Entender es una gran fuente de cambio. Y muchas veces, una sola frase puede encerrar un enorme entendimiento. Ciertas palabras son luz. Intensa.

Precisamente eso me acaba de suceder.
Acabo de terminar de leer el «Preludio» de un extraordinario libro, parte de mi entrenamiento como psicoterapeuta. Y, por lo mismo, me llamó poderosamente la atención que el autor no es ningún médico o facultativo de la salud mental. Es un ser humano que se ha atrevido a vivir y a confesar gran parte de sus sombras para integrarlas sanamente a su vida. Un célebre músico también.

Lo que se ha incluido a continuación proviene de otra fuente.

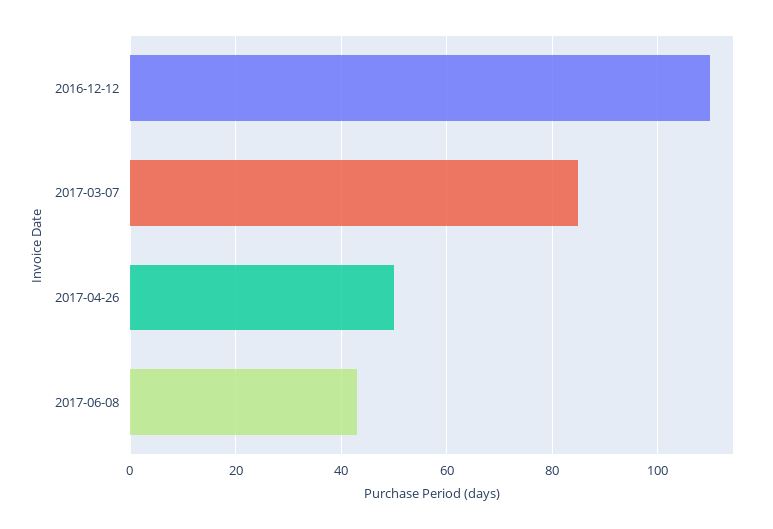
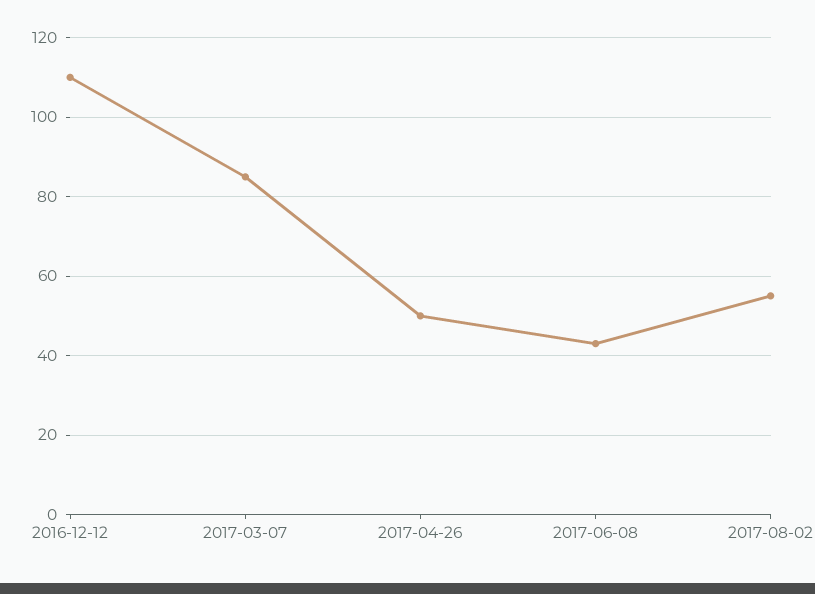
2017-08-02: none -> 55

El hecho es que en el interesantísimo desarrollo de la apertura de su afamado libro, dentro de una cadencia ideal para citarla, expresó una frase que, en cuanto la leí, retumbó en mi ser como explicación para muchas de mis experiencias vividas. Sí, lo que suele pasar en un momento de lectura realizada con verdadera y profunda concentración.
Una frase de tan solo 11 palabras que, de un solo golpe, me explicaron muchas experiencias que viví con personas de mi pasado, personas que me atacaron con su odio manifiesto. Afortunadamente, personas de mi pasado. Muy pasado. Quizá puedan intentar destilar su odio en el presente, pero ya no me entero. Decidí inteligente y amorosamente, eliminarlas de mi radar existencial. Me generé paz y armonía. Fueron personas cuyo comportamiento en más de una ocasión me hizo pensar: «¿Por qué será así conmigo si no merezco este maltrato? ¿Por qué es así siempre?
Una frase.
La respuesta contundente, en un instante, a esas preguntas que tuve por años.
La frase:
«No proyectes en mí el odio que sientes por ti mismo».
J. Rhodes.
No hay más que decir en el ArizaTip de esta ocasión.